Consider these reasons that platinum panning is worth the adventure:
- ECOS reports that platinum is rarer than gold, silver, and palladium. While it might be harder to find, you’ll make more money from it. Gold is often known as the standard of prospecting, but platinum is worth far more than gold. Keep an eye on current market trends for exact price estimates.
- The profit margins for panning platinum are sky-high. The gear cost for platinum panning is typically far less than the price you’ll get for one gram of platinum. After that, everything you get from platinum panning will be profitable. This includes gold, silver, and other metals you might find along the way.
- You can find gold, silver, and other valuable metals while panning for platinum. Panning for platinum takes you to the same places you’ll find any other metals and minerals that form below the earth’s crust. This process means you could find loads of metals that you didn’t even intend to find, adding to your profit.
- It’s easier to know if you got platinum than most other minerals due to its density and weight. Not only is platinum extremely shiny and vibrant, but it’s also one of the heaviest substances you’ll find in a prospecting pan. It’ll stick around after a few swirls of water, letting you spot it much quicker.
- The odds of finding platinum are low, but the rewards are high. You shouldn’t expect to find platinum grains every time you go prospecting. That being said, finding a grain can be extremely rewarding and exciting. Platinum’s rarity makes finding the precious metal even more enticing.
Platinum panning is worth it for the adventure and the experience, but there’s also a chance that you could make a lot of money. Very few hobbies offer outdoor excitement with the possibility of striking it rich. Panning for platinum can help you learn more about rocks and minerals while collecting a decent payday.
How Do You Know if You Found Platinum?
To know if you found platinum, check its color, density, and color. Platinum has a very high melting point, which means you won’t be able to melt it nearly as quickly as other metals. Additionally, it won’t discolor or burn, so it’s easier to know if you’re dealing with a weaker material.

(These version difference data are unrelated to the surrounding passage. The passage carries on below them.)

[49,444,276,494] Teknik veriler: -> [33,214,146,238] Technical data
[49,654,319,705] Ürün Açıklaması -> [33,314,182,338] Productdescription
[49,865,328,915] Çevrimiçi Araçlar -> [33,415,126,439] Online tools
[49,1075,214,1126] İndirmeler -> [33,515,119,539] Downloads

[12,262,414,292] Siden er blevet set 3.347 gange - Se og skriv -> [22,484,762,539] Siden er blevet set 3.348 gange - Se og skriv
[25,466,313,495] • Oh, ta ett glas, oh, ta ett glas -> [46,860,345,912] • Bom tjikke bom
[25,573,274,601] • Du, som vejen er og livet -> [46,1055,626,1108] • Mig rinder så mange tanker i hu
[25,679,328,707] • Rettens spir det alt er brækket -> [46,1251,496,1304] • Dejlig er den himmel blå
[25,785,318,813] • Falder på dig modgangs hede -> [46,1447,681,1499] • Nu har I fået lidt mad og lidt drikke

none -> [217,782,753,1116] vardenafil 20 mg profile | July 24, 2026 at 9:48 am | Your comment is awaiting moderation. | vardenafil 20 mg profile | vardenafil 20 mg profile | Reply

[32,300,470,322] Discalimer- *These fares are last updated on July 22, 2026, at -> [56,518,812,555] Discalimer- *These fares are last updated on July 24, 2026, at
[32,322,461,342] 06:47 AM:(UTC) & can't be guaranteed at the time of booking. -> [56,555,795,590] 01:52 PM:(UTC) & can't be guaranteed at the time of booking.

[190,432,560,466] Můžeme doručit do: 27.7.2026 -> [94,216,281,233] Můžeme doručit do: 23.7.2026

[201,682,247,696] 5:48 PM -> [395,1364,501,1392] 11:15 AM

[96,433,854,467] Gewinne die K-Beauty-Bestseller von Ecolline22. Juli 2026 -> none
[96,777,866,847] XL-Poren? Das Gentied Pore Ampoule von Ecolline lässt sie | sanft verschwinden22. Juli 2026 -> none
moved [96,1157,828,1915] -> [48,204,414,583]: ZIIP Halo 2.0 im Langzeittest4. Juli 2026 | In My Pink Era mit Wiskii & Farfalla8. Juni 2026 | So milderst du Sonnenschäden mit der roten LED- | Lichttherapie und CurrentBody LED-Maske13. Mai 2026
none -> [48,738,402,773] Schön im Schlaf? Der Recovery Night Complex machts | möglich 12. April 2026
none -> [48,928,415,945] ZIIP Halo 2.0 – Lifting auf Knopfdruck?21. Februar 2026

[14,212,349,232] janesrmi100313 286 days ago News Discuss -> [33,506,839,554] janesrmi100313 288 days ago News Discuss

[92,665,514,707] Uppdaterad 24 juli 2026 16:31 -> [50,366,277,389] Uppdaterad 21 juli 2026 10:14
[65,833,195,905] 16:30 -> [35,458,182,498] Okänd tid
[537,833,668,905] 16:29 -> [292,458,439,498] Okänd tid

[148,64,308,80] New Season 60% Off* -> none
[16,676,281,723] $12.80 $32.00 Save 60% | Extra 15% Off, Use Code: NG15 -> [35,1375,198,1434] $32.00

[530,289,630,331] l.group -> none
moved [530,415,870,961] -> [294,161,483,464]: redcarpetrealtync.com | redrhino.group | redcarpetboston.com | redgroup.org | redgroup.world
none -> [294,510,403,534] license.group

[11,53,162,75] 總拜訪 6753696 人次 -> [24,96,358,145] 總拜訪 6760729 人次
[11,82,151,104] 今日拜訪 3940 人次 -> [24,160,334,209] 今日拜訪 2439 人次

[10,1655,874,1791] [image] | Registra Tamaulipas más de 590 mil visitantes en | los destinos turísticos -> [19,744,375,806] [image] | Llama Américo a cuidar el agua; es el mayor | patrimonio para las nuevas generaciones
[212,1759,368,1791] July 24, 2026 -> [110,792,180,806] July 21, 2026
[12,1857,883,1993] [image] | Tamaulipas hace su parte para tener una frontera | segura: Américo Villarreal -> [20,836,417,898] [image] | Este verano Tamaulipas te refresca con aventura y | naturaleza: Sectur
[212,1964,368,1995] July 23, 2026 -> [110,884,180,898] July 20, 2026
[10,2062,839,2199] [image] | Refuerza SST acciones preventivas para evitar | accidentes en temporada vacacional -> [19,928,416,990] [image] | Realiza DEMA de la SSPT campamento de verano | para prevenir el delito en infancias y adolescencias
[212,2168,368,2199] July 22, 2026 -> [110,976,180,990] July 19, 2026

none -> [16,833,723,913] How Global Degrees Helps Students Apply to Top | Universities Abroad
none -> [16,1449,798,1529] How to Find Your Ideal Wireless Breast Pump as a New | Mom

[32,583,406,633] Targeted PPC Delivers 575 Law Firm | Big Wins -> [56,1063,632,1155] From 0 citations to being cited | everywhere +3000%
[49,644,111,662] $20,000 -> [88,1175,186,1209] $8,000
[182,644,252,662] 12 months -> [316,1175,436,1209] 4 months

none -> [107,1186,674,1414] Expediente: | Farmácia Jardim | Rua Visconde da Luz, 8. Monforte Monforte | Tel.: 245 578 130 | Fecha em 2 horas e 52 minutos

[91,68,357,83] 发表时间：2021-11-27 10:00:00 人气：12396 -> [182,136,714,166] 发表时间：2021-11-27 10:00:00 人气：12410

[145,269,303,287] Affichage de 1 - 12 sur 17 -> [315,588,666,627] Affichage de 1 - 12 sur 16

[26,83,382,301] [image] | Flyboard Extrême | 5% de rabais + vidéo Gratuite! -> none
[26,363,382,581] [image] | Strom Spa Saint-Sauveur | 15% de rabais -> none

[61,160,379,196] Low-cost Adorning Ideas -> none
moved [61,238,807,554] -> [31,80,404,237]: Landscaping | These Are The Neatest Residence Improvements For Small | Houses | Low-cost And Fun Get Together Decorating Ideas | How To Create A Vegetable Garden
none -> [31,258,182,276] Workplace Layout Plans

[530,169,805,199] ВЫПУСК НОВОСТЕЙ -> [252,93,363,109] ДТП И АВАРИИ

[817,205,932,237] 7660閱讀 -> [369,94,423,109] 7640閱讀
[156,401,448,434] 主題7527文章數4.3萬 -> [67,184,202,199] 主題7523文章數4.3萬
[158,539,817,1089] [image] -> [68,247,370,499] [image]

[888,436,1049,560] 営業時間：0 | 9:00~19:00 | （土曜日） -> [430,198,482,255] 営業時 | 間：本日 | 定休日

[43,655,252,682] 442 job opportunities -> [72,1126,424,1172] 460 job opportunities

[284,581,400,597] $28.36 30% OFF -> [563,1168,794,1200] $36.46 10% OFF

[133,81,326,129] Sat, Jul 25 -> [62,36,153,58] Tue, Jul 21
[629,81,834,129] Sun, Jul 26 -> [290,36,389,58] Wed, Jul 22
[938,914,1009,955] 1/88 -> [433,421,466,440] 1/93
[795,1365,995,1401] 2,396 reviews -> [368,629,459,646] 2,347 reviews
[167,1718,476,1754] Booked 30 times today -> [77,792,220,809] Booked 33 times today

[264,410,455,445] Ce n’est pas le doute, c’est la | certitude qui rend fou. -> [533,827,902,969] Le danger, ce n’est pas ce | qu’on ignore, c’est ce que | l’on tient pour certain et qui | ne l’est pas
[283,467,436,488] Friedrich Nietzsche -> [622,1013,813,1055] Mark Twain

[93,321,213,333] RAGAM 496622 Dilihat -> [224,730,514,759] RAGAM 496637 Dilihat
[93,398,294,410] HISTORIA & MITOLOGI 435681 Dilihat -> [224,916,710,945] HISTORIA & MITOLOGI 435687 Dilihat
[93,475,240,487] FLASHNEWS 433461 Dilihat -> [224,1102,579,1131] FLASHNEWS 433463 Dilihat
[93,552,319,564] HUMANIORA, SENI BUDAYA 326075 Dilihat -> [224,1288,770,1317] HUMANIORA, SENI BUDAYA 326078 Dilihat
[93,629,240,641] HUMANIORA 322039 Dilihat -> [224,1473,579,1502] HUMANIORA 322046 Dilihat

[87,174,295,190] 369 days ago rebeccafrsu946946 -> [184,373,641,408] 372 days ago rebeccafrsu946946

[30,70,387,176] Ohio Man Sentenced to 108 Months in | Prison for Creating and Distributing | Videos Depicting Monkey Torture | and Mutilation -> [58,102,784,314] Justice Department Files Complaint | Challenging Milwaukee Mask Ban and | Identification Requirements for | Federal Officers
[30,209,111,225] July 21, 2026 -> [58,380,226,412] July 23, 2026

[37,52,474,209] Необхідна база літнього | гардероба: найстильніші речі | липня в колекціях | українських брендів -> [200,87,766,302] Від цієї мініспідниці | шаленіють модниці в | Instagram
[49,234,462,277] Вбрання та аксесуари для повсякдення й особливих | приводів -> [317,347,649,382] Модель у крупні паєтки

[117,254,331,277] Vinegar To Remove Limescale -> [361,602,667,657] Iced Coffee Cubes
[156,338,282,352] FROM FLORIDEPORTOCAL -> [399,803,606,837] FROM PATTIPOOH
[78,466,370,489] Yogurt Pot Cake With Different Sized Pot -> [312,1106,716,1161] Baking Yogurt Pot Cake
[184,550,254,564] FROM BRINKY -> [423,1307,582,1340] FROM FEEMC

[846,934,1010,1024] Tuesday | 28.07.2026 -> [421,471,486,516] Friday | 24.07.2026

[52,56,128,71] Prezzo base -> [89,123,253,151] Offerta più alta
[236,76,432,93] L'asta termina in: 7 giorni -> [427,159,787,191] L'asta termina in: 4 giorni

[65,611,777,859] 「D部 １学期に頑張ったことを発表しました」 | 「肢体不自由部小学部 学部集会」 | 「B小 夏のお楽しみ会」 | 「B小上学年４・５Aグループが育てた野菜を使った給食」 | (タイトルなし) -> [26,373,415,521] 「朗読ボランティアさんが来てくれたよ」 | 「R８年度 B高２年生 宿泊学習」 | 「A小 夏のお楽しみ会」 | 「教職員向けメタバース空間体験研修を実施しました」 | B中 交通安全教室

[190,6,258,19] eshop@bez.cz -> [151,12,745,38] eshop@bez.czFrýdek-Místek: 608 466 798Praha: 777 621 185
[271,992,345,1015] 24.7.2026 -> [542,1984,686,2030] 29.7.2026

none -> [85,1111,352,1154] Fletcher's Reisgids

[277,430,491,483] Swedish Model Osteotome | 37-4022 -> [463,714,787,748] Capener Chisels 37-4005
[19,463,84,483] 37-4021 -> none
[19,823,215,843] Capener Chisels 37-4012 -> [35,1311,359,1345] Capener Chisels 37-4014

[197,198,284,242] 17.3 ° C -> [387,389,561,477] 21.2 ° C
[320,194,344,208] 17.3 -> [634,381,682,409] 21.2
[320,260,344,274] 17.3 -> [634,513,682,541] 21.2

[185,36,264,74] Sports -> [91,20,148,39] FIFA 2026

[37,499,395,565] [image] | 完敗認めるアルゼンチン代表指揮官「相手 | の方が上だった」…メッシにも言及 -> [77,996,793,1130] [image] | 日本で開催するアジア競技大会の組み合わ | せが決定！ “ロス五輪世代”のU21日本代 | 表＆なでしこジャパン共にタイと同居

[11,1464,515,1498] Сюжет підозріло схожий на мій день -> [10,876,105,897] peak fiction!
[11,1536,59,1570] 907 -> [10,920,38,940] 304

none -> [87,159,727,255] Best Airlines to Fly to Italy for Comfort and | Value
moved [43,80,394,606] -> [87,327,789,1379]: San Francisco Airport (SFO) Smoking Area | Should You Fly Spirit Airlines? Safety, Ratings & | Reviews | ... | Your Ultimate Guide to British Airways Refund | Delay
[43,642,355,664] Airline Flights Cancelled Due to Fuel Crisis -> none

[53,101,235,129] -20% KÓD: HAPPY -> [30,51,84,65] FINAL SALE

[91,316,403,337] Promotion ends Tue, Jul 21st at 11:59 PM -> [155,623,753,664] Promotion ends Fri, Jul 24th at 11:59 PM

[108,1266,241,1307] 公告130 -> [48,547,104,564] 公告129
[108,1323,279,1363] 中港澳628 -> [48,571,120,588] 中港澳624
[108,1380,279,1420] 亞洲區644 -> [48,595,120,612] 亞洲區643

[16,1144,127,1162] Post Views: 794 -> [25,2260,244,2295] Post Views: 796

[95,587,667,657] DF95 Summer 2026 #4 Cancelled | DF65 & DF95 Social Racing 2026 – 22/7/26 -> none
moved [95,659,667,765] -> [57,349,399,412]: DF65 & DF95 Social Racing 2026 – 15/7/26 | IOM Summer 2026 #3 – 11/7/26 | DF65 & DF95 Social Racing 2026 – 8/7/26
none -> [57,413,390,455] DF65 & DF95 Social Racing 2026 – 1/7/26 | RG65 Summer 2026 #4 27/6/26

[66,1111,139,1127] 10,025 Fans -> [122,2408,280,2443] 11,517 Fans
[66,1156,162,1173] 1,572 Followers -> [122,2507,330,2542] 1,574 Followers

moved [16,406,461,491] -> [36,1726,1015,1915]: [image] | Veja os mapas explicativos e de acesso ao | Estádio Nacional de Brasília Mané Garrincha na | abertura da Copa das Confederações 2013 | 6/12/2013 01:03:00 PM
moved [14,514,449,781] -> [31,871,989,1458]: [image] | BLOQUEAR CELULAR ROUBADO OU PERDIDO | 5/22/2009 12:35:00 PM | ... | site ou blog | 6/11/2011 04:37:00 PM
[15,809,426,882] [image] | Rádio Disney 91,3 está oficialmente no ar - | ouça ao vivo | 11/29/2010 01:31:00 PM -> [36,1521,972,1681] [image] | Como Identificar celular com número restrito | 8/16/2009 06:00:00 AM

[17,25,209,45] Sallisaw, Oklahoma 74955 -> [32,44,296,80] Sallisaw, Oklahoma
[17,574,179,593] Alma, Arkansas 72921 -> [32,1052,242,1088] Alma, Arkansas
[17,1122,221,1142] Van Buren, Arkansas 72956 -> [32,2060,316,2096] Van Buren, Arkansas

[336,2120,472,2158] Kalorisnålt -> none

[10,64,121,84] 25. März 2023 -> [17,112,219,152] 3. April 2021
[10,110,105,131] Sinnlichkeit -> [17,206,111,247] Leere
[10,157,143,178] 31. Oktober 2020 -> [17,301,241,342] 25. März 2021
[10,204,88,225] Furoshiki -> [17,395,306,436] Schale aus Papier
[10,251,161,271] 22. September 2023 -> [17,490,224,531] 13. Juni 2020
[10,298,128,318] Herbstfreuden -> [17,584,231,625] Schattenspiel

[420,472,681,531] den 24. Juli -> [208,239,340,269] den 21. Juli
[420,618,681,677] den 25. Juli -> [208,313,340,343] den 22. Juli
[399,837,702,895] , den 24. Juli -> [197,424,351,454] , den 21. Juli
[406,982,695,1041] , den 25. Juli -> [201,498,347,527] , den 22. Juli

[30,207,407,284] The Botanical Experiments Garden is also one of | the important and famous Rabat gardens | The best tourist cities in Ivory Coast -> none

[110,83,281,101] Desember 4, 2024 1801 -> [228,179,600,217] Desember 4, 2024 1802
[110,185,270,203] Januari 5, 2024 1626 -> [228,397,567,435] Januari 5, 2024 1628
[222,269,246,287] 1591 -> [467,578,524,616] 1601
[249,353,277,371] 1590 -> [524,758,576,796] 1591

Try these methods to know if you found platinum while panning:
- Use a lighter or a hot flame on the metal. If it melts or burns, it’s not platinum. Platinum won’t burn, and there aren’t any handheld lighters that are hot enough to melt or discolor the material.
- Matthey claims most acids won’t deteriorate platinum (other than Aqua regia). The deterioration process will be slow enough for you to wash the material, preventing it from ruining the platinum. Acids are commonly used to test if a material is platinum.
- Platinum is a bright white silver shade that shines among other metals and minerals. You can spot it quickly, then check if it’s slightly dull (if it’s dull, it could be silver). Furthermore, platinum is most commonly panned in grains, not flakes or large nuggets.
- Another option is to use a density tool. There are plenty of mineral density tools that check if something is dense enough to be platinum, gold, diamond, and so on. Platinum Investment shows that platinum is 21.45 grams per cubic centimeter (12.4 ounces per cubic inch).
While platinum isn’t the easiest metal to find, it often sells for a lot more than gold. Platinum is used in jewelry, vehicles, and many other items that we use in everyday life. Its rarity and demand make it one of the most profitable metals to find while prospecting.